Daiki Kameda (22-3, 14 KO) gave a gutsy performance in a losing bid against Thailand's Tepparith Kokietgym (19-2, 12 KO) in the WBA super flyweight title bout, exchanging a lot of leather over the course of a grueling 12-round fight that saw the home fighter bloodied, bruised, and beaten up for much of the bout.

Official scores were 115-113, 116-112, and 119-110 for the 23-year-old titleholder, who has emerged in 2011 alongside countryman Suriyan Sor Rungvisai as a legitimate top fighter in the 115-pound division. Bad Left Hook scored it 117-111 for Tepparith.

Star-divide

In the co-feature, Koki Kameda improved to 27-1 (17 KO) with a fourth round knockout of Mexico's Mario Macias (23-8, 11 KO), retaining his WBA bantamweight belt.

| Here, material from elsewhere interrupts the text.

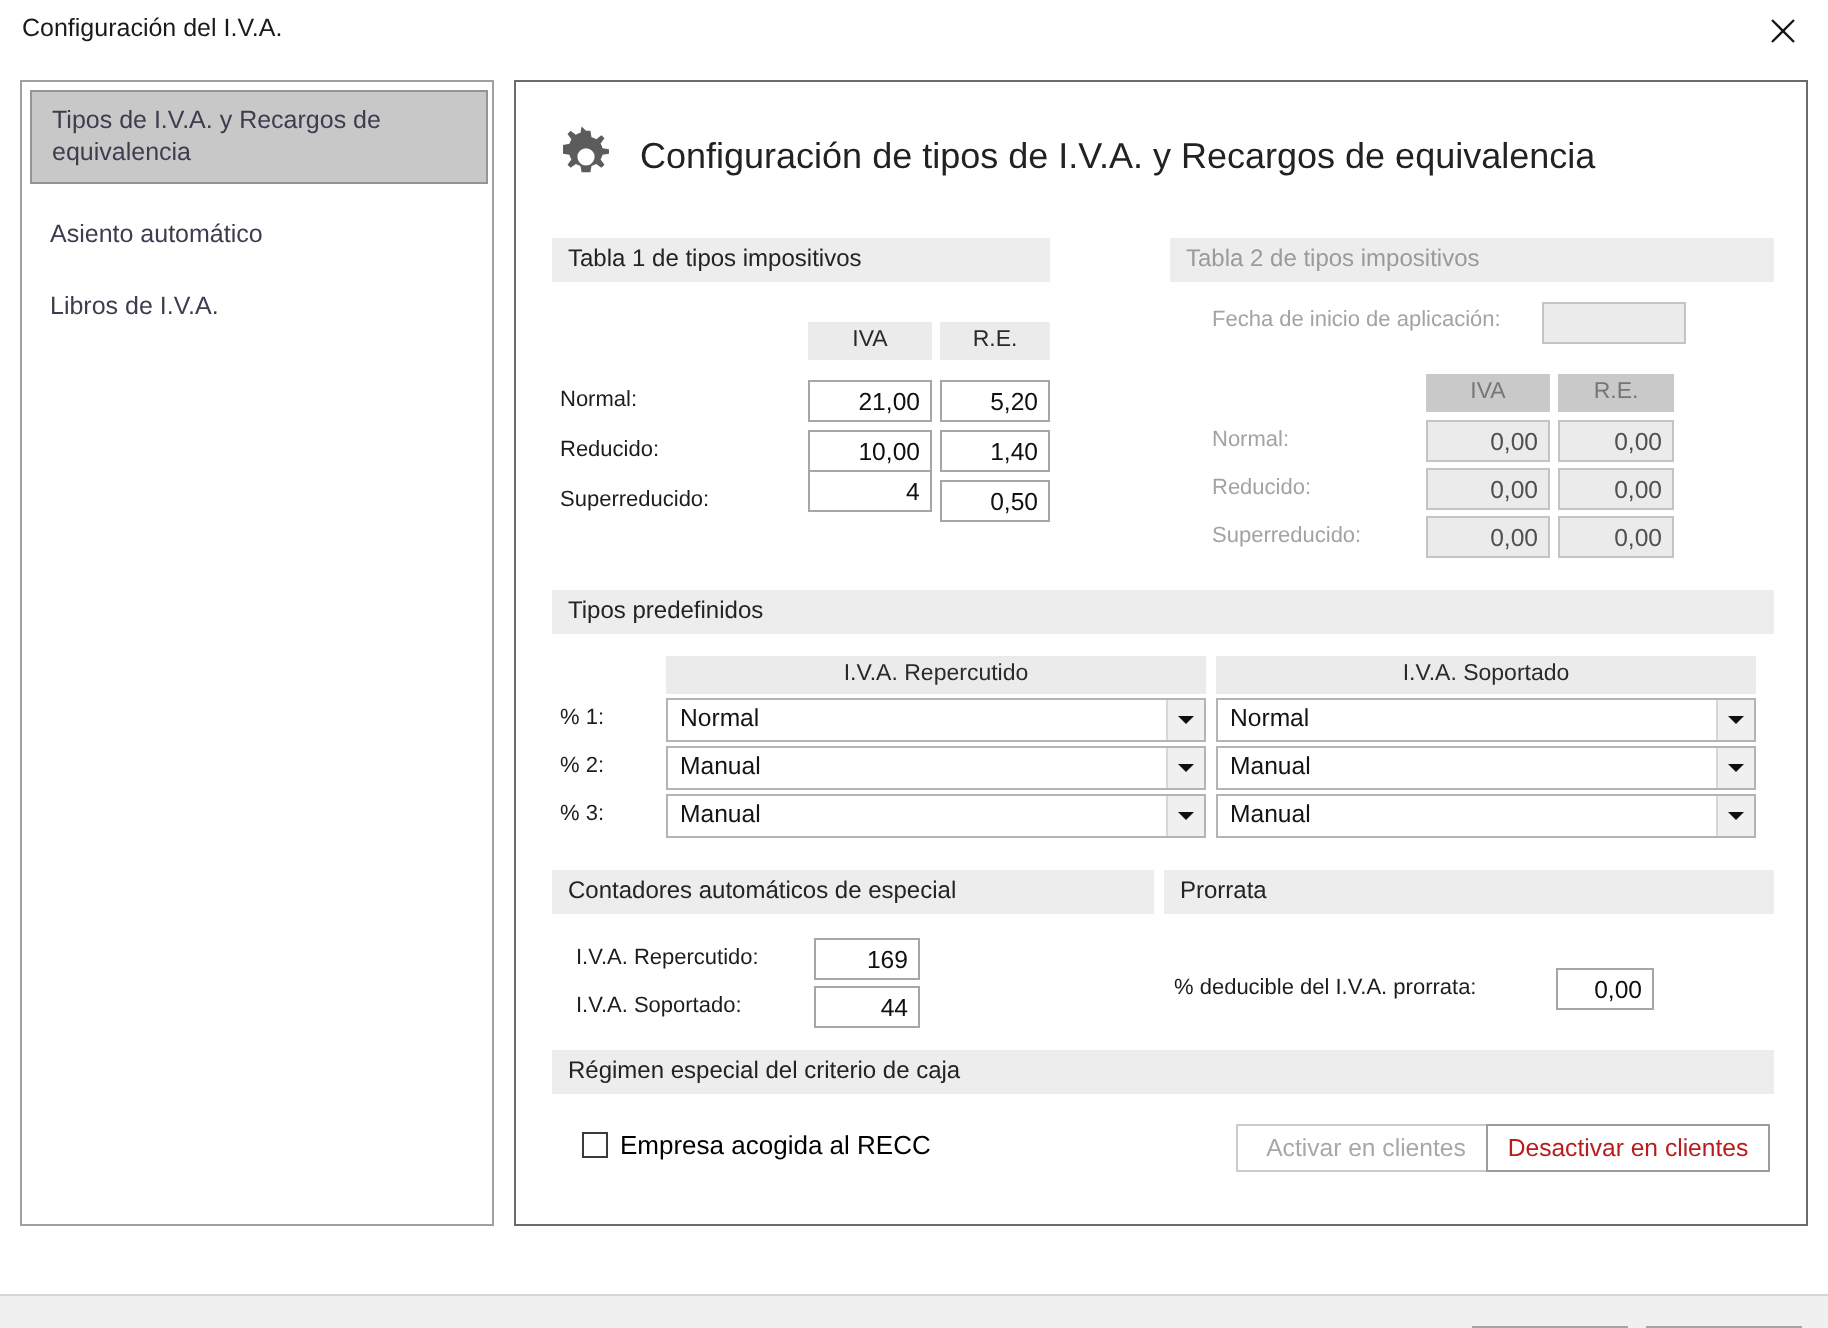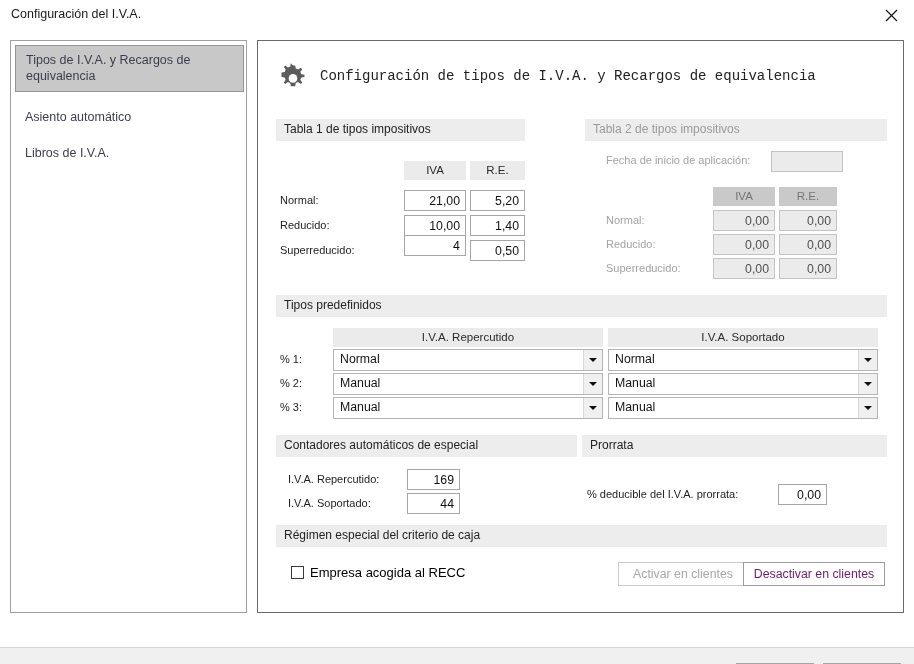"Configuración de tipos de I.V.A." .panel-heading { font-family: Liberation Mono, monospace -> none; font-size: 14px -> 18px }
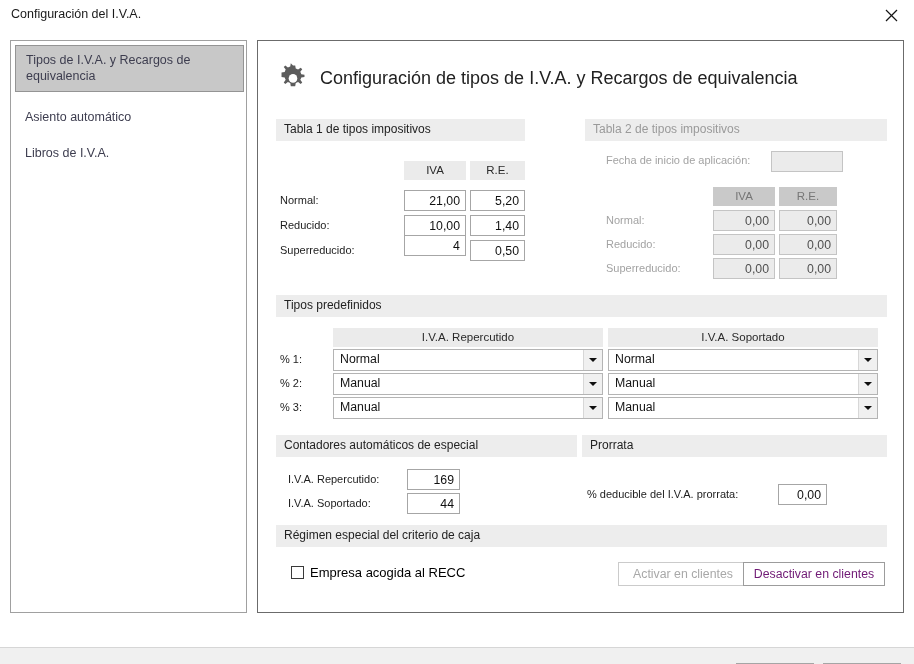"Desactivar en clientes" .btn { color: #701a75 -> #b91c1c }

Koki, the oldest of the brothers at 25, was in against an overmatched foe and acted like it. He came out fighting aggressively from the get-go, throwing hard shots to the body early on. About 30 seconds into the opening round, he caught Macias with a low shot, which required brief recovery time. But at the end of the round, Kameda caught the challenger with an overhand left that put him on the mat legally.

From there, he didn't look back. At the end of the third, Koki floored Macias again, and in the fourth round, he finished the fight, knocking Macias down on another clean left to the head, and then stopping him on body shots.

Prior to those fights, but shown between them on Japanese television, young Tomoki Kameda, 20, broke down a game Eduardo Garcia and knocked him out in seven rounds. Tomoki (22-0, 14 KO) has basically been raised in the pro game in the rings of Mexico, where he has worked with Canelo Alvarez's promotional outfit and earned the nickname "El Mexicanito."

That schooling shows in his ring work, where he's calculated, willing to take a shot, and vicious to the body. It was a series of body shots that finished off Garcia (21-7-1, 9 KO) at 1:23 of the seventh round, after he'd absorbed a steadily increasing beating over the course of the fight. Garcia was highly game and willing to mix it up, but Tomoki was simply a bigger, stronger, more talented fighter.